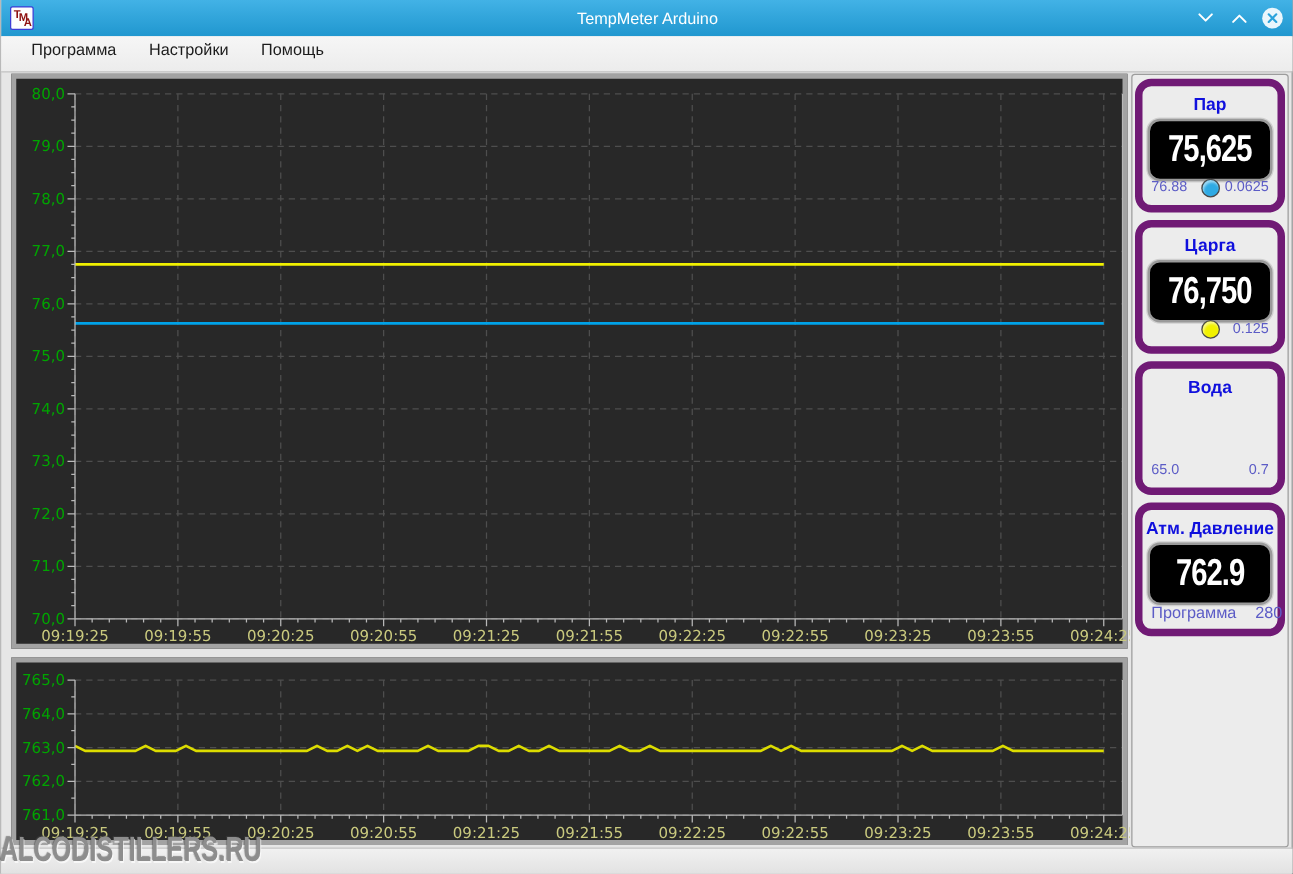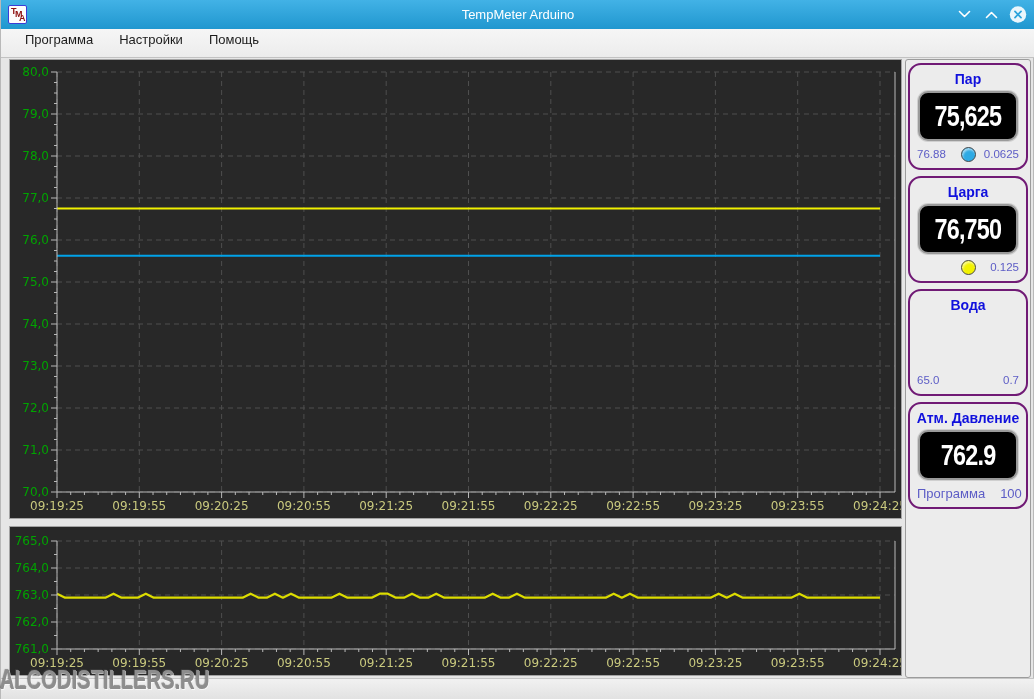--- a/index.html
+++ b/index.html
@@ -24,30 +24,30 @@
   .win-btn { width:18px; height:18px; display:flex; align-items:center; justify-content:center; cursor:default; }
 
   
   .menubar { position:absolute; left:0; top:29px; width:1034px; height:29px;
              background:linear-gradient(#F6F6F6,#ECECEC); border-bottom:1px solid #C2C2C2;
              display:flex; }
   .menu-item { margin-left:22px; font-size:13px; color:#1C1C1C; padding:3px 2px; }
 
   
   .chart-panel { position:absolute; left:8px; width:893px; background:#282828;
-                 border:1px solid #a3a3a3; }
+                 border:4px solid #a3a3a3; }
   .chart-panel.main { top:59px; height:460px; }
   .chart-panel.pressure { top:526px; height:150px; }
   svg text { font-family:"DejaVu Sans", sans-serif; }
 
   
   .sidebar { position:absolute; left:904px; top:59px; width:126px; height:619px;
              background:#ECECEC; border:1px solid #9C9C9C; border-radius:3px; padding:3px 2px; }
   .card { width:120px; height:107px; margin:0 auto 6px auto; background:#ECECEC;
-          border:2px solid #701a75; border-radius:13px; position:relative; }
+          border:6px solid #701a75; border-radius:13px; position:relative; }
   .card-title { text-align:center; margin-top:6px; font-size:14px; font-weight:bold; color:#1010DD; }
   .lcd { width:100px; height:50px; margin:4px auto 0 auto; background:#000;
          border:2px solid #9A9A9A; border-radius:10px; box-shadow:0 0 0 1px #CFCFCF;
          display:flex; align-items:center; justify-content:center; overflow:hidden; }
   .lcd span { color:#FFFFFF; font-weight:bold; font-size:30px; letter-spacing:-1px;
               transform:scaleX(.78); white-space:nowrap; }
   .card-row { position:absolute; left:0; right:0; bottom:5px; height:18px; padding:0 7px;
               display:grid; grid-template-columns:1fr auto 1fr; align-items:center; }
   .small { font-size:11.5px; font-weight:normal; color:#5C5CC6; }
   .small.left  { text-align:left; }
@@ -407,21 +407,21 @@
     </div>
 
     <div class="card">
       <div class="card-title">Атм. Давление</div>
       <div class="lcd">
           <span>762.9</span>
         </div>
       <div class="card-row big">
         <span class="small left">Программа</span>
         <span class="led" style="visibility: hidden;"></span>
-        <span class="small right">100</span>
+        <span class="small right">280</span>
       </div>
     </div>
 
   </div>
 
   <div class="statusbar"></div>
 
   <div class="watermark">ALCODISTILLERS.RU</div>
 
 </div>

▶ EXERCISE OBJECTIVE:
In the entries above, find each line with "title" and list it.

▶ WRITTEN SOLUTION:
   .card-title { text-align:center; margin-top:6px; font-size:14px; font-weight:bold; color:#1010DD; }
       <div class="card-title">Атм. Давление</div>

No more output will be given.